Anne Oldfield (168323 October 1730) was an English actress and one of the highest paid actresses of her time.

Early life and discovery
She was born in London in 1683. Her father was a soldier, James Oldfield. Her mother was either Anne or Elizabeth Blanchard. Her grandfather owned a tavern and left her father several properties, he however mortgaged these which resulted in Anne and her mother being placed in financial difficulty when he died young. It appears that Oldfield received some education because her biographers state that she read widely in her youth. Oldfield and her mother went to live with her aunt, Mrs Voss, in the Mitre tavern, St James. In 1699, she attracted George Farquhar's attention when he overheard her reciting lines from Francis Beaumont and John Fletcher's play The Scornful Lady (1616) in a back room of her tavern. Soon after, she was hired by Christopher Rich to join the cast of the Theatre Royal, Drury Lane.

Career
A year later she was cast in her first small role as Candiope in John Dryden's Secret Love; or, The Maiden Queen (1699). After her success in a minor role, she was given the lead in John Fletcher's The Pilgrim (1647). In the summer of 1703, Oldfield replaced Susanna Verbruggen when her contract was terminated before the company travelled to Bath to perform for Queen Anne and her court.

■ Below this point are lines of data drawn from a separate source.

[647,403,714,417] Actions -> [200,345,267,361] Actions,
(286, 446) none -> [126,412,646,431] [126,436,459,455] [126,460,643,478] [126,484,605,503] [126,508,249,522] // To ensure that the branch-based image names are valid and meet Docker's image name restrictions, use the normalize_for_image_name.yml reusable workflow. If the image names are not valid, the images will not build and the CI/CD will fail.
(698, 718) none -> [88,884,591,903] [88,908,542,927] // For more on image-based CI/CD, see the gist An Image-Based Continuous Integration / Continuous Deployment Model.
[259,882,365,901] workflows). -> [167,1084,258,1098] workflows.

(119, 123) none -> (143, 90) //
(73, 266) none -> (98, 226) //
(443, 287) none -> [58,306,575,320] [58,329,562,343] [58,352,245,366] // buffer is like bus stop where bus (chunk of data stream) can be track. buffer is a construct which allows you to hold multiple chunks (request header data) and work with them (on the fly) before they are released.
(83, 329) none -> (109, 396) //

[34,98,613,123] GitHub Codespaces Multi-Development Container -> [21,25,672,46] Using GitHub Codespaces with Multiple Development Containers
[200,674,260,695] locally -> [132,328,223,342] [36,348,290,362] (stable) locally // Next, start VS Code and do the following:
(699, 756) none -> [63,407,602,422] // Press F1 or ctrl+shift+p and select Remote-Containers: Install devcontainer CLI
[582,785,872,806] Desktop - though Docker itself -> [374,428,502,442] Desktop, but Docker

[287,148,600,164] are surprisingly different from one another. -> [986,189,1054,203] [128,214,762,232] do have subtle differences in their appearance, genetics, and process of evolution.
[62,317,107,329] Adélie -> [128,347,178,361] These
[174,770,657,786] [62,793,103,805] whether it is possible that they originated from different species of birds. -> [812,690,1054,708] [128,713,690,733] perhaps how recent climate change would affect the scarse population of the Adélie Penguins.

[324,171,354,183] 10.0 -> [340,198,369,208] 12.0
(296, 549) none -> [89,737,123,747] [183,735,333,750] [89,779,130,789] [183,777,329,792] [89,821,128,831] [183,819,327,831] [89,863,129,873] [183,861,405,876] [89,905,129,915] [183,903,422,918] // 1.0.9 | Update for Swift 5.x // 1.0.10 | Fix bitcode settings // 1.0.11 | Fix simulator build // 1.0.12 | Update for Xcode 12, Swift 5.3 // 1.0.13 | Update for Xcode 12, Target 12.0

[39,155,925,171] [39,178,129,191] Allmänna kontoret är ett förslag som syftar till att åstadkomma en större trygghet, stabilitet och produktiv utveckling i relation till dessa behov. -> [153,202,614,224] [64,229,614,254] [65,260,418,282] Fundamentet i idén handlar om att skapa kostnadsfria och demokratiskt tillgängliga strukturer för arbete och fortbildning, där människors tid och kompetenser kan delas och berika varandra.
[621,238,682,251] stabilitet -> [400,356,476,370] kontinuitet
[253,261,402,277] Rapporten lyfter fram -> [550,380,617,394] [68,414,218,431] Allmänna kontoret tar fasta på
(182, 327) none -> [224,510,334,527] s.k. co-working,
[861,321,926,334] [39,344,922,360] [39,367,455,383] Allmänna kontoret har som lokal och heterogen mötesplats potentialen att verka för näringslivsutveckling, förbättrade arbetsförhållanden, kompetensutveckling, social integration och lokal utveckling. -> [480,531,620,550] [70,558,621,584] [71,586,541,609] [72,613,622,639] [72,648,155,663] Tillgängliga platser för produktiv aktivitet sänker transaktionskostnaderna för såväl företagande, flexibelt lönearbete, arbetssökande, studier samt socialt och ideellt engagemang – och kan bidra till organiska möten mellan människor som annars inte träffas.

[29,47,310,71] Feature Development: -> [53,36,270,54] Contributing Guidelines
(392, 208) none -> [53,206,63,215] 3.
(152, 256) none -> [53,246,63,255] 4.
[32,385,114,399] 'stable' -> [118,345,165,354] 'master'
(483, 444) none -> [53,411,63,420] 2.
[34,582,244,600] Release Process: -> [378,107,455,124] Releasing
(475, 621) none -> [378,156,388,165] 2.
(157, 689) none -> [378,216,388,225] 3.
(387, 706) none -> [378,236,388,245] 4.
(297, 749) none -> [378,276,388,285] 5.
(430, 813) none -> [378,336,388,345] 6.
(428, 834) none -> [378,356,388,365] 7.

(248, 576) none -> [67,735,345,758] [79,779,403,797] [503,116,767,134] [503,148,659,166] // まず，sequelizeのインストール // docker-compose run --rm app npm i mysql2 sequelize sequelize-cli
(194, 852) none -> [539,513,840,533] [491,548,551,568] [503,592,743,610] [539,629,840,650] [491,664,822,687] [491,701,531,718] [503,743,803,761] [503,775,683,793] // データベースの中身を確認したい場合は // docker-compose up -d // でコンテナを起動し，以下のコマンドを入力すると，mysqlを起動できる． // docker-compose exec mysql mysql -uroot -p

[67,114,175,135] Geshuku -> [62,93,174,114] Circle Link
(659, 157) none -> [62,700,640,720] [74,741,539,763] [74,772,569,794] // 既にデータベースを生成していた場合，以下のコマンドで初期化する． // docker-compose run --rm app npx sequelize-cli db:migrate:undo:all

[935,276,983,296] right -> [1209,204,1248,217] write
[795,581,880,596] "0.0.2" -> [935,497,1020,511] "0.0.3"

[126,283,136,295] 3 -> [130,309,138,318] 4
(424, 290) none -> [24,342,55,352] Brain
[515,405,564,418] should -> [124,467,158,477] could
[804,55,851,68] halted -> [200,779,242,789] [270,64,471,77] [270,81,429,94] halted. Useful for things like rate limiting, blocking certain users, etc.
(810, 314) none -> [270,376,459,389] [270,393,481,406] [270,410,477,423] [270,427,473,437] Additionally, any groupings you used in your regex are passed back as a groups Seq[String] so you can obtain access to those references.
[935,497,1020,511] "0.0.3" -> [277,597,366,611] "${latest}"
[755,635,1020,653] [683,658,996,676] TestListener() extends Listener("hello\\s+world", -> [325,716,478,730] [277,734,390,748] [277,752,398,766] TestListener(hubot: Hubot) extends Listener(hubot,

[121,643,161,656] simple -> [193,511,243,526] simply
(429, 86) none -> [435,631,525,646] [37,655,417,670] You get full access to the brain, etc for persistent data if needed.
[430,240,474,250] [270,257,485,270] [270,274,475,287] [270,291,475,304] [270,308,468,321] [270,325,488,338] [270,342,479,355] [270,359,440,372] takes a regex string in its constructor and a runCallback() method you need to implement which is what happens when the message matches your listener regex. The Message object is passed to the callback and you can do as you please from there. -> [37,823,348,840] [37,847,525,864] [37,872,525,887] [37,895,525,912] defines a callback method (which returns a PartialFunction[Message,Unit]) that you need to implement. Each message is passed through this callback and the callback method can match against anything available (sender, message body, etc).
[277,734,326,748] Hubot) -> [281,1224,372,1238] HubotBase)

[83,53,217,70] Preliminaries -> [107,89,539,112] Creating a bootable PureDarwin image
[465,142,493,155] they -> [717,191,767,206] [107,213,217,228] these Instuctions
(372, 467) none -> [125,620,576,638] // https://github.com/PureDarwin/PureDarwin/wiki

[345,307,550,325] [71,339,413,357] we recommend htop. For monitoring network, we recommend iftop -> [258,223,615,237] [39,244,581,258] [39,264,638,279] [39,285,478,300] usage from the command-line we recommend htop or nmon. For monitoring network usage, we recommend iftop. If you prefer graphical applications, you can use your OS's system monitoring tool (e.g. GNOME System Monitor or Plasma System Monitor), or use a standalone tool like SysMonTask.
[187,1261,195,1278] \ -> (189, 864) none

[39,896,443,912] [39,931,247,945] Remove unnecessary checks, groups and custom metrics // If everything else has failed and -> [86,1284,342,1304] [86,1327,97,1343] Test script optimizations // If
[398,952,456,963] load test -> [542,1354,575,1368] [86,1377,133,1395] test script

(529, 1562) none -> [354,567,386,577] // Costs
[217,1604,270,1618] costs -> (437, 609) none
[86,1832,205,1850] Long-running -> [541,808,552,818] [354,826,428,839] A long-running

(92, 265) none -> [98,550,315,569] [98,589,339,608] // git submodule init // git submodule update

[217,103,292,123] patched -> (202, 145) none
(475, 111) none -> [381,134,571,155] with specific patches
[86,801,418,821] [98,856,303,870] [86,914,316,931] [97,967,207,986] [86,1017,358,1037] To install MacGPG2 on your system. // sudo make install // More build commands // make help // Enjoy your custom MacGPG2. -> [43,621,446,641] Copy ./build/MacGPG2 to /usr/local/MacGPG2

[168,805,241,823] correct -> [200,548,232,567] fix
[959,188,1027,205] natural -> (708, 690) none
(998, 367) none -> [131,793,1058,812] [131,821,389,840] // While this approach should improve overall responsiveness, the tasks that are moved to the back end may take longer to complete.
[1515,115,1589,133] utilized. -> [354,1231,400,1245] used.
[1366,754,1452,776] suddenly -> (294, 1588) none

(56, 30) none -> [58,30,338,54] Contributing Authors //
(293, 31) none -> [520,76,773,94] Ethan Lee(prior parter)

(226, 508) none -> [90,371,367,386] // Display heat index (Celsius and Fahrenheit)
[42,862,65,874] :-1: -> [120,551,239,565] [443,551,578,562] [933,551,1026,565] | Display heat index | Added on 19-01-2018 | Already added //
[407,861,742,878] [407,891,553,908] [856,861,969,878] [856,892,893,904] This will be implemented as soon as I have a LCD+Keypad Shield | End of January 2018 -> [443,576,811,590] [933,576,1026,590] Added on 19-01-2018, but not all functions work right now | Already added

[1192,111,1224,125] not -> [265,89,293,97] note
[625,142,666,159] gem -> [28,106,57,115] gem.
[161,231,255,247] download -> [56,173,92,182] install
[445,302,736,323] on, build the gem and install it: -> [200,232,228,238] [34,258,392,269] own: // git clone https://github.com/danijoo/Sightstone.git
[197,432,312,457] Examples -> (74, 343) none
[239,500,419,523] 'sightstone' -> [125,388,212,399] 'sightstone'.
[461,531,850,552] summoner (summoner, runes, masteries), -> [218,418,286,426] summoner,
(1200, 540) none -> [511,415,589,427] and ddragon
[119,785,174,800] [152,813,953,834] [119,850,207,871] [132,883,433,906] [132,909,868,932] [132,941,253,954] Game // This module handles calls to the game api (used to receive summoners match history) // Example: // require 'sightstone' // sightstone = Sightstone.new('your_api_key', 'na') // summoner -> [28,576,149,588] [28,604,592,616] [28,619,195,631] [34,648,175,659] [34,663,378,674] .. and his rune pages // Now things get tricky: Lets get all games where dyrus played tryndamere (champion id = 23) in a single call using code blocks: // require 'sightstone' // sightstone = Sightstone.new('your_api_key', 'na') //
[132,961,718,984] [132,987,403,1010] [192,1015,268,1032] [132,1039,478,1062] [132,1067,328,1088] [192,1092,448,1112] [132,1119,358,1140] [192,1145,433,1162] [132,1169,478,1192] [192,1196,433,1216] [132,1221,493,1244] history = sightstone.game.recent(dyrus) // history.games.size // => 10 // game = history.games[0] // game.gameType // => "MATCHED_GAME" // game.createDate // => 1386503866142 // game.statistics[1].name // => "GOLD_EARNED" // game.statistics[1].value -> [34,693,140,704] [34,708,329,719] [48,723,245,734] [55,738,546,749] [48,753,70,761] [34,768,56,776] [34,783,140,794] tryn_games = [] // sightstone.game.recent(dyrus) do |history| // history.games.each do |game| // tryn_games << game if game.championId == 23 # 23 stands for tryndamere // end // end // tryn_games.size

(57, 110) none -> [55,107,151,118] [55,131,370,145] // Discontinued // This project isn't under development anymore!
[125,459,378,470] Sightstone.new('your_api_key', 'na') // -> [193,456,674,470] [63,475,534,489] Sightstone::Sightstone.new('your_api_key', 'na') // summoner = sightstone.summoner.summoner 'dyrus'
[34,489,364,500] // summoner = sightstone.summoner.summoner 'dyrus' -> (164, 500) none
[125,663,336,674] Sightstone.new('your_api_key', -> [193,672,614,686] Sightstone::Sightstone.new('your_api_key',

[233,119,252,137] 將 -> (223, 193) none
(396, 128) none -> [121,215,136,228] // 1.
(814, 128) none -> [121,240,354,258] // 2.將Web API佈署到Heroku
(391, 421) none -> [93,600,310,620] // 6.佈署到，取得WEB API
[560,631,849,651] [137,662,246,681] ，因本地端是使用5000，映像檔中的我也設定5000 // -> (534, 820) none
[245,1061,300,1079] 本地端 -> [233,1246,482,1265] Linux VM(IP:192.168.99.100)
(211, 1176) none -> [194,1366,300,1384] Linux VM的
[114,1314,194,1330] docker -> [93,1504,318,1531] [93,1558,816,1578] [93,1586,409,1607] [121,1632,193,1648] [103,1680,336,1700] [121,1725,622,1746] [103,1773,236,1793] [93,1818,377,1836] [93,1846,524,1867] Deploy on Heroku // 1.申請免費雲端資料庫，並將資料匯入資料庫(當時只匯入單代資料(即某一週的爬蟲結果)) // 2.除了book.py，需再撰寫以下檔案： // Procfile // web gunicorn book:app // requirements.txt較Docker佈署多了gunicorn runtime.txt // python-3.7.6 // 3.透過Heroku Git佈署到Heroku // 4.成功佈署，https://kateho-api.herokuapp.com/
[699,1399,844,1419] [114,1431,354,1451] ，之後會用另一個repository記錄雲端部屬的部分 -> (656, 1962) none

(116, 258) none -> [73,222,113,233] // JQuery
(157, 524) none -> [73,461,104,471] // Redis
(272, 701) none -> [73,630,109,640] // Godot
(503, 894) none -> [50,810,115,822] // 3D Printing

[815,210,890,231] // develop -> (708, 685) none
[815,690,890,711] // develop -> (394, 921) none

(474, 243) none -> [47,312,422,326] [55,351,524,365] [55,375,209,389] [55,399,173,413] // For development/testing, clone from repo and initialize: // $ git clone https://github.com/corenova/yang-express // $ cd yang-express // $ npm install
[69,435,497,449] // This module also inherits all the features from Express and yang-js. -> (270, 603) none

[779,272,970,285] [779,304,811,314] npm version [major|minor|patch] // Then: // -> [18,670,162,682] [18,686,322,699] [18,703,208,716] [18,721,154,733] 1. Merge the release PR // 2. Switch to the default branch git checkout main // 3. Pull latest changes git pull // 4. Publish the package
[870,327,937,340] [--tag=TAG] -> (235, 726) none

Oldfield became one of Drury Lane's leading actresses. Colley Cibber acknowledged that she had as much as he to do with the success of his The Careless Husband (1704), in which she created the part of Lady Modish. Speaking of her portrayal of Lady Townly in his The Provoked Husband (1728), Cibber was to say, "that here she outdid her usual Outdoing". She also played the title role in Ben Jonson's Epicoene, and Celia in his Volpone.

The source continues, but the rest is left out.